[Requirement]: Repeat, line for line, only the span that opens at the "[462,250,892,264] [37,272,673,286] sun_intensity_lw" line and closes at the final line below. Skip the pictures.

(Saved data entries)

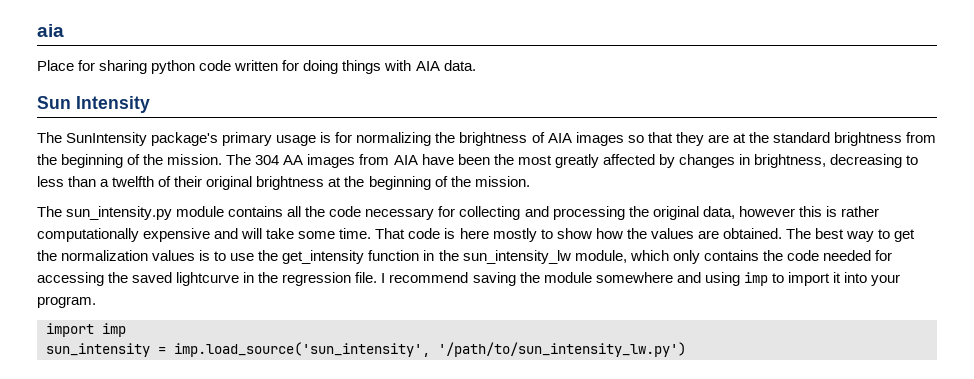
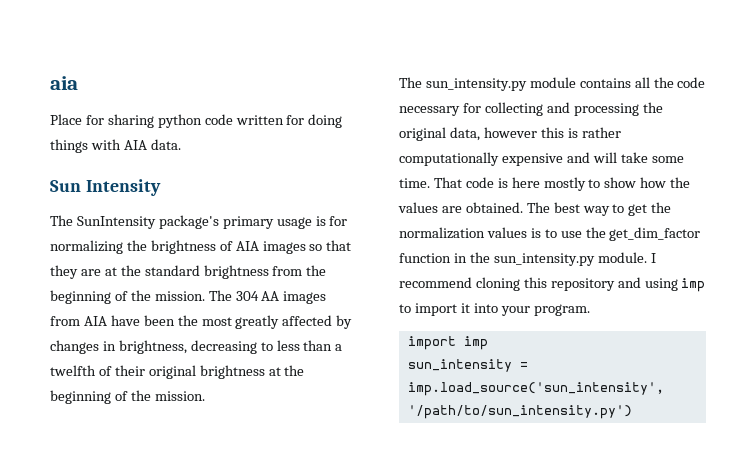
[282,250,365,264] get_intensity -> [609,227,701,241] get_dim_factor
[462,250,892,264] [37,272,673,286] sun_intensity_lw module, which only contains the code needed for accessing the saved lightcurve in the regression file. I recommend saving the module somewhere -> [493,252,656,266] [399,277,615,291] sun_intensity.py module. I recommend cloning this repository
[438,342,686,357] '/path/to/sun_intensity_lw.py') -> [407,405,632,419] '/path/to/sun_intensity.py')

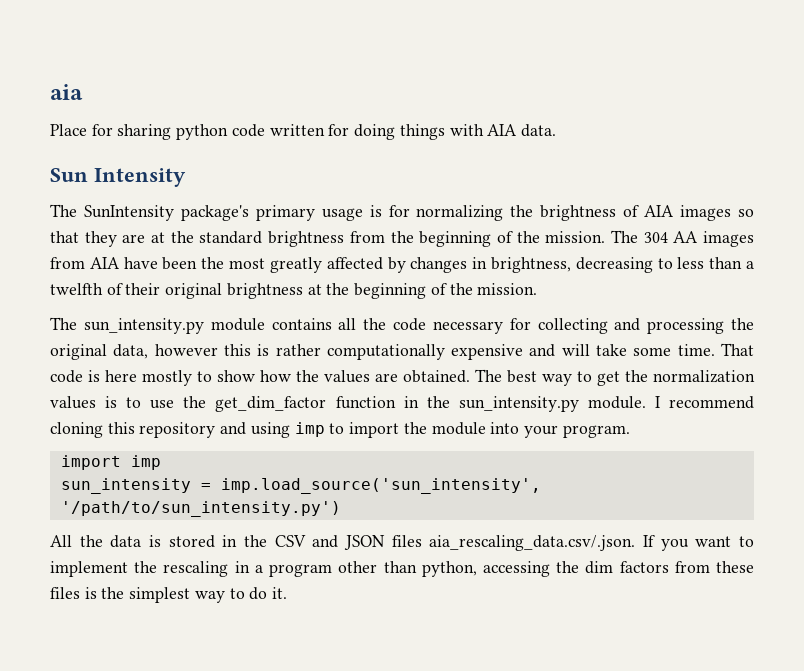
[460,303,470,313] it -> [403,422,486,435] the module
(632, 412) none -> [50,535,754,551] [50,561,754,577] [50,587,288,603] // All the data is stored in the CSV and JSON files aia_rescaling_data.csv/.json. If you want to implement the rescaling in a program other than python, accessing the dim factors from these files is the simplest way to do it.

[Your response]:
[462,250,892,264] [37,272,673,286] sun_intensity_lw module, which only contains the code needed for accessing the saved lightcurve in the regression file. I recommend saving the module somewhere -> [493,252,656,266] [399,277,615,291] sun_intensity.py module. I recommend cloning this repository
[438,342,686,357] '/path/to/sun_intensity_lw.py') -> [407,405,632,419] '/path/to/sun_intensity.py')

[460,303,470,313] it -> [403,422,486,435] the module
(632, 412) none -> [50,535,754,551] [50,561,754,577] [50,587,288,603] // All the data is stored in the CSV and JSON files aia_rescaling_data.csv/.json. If you want to implement the rescaling in a program other than python, accessing the dim factors from these files is the simplest way to do it.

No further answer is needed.